Dottoressa Elisa Valmori A cura di Elisa Valmori - Dottoressa specialista in Ginecologia Pubblicato il 19/12/2023 Aggiornato il 19/12/2023

In genere l'immunoprofilassi va effettuata a partire dalla 28^ settimana di gravidanza, per avere la certezza di "coprire" il terzo trimestre.

Una domanda di: Veronica
Sono alla mia seconda gravidanza, e sono RH negativo. Non ho effettuato l’immunoprofilassi alla 28^ settimana, il mio test di Coombs è negativo. Dopo il parto del mio primo figlio ho fatto immunoprofilassi entro 72 ore del parto.

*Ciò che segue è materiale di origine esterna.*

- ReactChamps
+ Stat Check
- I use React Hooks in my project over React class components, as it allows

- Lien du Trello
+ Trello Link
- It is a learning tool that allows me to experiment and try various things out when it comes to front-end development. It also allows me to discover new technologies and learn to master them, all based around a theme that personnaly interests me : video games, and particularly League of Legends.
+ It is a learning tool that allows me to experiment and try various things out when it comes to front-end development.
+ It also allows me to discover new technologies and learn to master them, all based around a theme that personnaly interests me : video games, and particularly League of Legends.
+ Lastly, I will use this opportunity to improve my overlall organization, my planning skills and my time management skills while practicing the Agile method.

Mi avrebbero dato appuntamento alla 36 settimana, c’è qualche rischio ad effettuare immunoprofilassi a queste settimane? Grazie.

Elisa Valmori
Elisa Valmori

Salve signora, in realtà di solito l’immunoprofilassi viene effettuata dalla 28^ settimana di gravidanza proprio per “coprire” il terzo trimestre dalla possibilità di isoimmunizzazione RH ossia di sviluppare anticorpi contro il fattore RH, qualora dei globuli rossi fetali di gruppo RH positivo entrassero nel circolo materno, sfuggendo dalla placenta (nei primi due trimestri di gravidanza i pori a livello della placenta hanno dimensioni troppo ristrette per permettere questo passaggio di globuli rossi dal circolo fetale a quello materno). A mio avviso vale la pena che lei effettui il test di Coombs indiretto prima dell’appuntamento per l’immunoprofilassi, in modo da accertarci che tutto sia andato per il verso giusto e in caso risulti negativo, procedere con l’iniezione anche alla 36^ settimana di gestazione. Dopo il parto, se il gruppo del neonato si confermerà positivo, immagino dovrà ripetere comunque l’immunoprofilassi come già avvenuto per il suo primo figlio. Spero di averle risposto, resto a disposizione, cordialmente.